[Entries taken from a collection]

=-=-=-=-=

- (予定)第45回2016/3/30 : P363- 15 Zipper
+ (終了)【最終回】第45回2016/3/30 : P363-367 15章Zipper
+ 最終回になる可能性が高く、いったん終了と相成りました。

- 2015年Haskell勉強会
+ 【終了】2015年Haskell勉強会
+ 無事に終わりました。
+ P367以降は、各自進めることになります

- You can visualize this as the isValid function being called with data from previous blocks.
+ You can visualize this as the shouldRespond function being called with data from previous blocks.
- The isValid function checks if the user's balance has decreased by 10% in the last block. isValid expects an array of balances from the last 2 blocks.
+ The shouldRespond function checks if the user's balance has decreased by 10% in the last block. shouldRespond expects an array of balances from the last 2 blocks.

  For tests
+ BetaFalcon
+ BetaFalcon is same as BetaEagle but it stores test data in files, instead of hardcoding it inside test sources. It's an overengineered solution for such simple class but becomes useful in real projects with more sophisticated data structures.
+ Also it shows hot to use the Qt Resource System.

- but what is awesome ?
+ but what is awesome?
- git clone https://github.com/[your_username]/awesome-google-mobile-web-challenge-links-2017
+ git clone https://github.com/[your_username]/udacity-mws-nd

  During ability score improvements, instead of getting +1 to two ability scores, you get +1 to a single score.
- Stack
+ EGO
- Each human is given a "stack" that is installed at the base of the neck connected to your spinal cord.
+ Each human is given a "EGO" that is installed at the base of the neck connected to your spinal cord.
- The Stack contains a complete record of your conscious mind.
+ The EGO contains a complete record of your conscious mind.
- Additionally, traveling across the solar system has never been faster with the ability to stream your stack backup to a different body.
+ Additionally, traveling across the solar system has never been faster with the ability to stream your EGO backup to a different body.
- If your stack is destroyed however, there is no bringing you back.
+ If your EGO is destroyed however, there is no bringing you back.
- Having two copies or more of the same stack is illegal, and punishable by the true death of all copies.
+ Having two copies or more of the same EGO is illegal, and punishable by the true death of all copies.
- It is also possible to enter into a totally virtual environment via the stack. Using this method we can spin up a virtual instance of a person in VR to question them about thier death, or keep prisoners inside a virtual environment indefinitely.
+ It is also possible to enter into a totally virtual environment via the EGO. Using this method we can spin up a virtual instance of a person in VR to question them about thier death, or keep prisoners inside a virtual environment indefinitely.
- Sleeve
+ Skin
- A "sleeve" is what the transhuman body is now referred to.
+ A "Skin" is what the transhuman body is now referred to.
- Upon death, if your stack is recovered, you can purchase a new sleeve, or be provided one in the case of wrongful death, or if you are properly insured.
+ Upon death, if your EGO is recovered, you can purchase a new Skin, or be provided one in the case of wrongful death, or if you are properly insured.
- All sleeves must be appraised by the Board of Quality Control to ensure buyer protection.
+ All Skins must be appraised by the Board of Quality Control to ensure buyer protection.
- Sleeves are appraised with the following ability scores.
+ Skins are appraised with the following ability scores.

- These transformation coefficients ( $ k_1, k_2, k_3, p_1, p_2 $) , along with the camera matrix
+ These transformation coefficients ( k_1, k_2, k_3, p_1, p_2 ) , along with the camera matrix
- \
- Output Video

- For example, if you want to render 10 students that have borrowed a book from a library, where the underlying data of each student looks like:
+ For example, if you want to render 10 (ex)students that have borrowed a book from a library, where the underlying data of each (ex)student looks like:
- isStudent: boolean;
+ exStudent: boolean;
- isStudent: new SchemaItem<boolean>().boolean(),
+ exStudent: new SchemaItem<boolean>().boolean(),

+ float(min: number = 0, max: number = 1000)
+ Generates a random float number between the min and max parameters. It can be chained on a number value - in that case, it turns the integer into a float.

=-=-=-=-=

ACTIVITY.
Go through the entries above and copy each line holding the string "punishable".

RESULT OF THE EXERCISE.
- Having two copies or more of the same stack is illegal, and punishable by the true death of all copies.
+ Having two copies or more of the same EGO is illegal, and punishable by the true death of all copies.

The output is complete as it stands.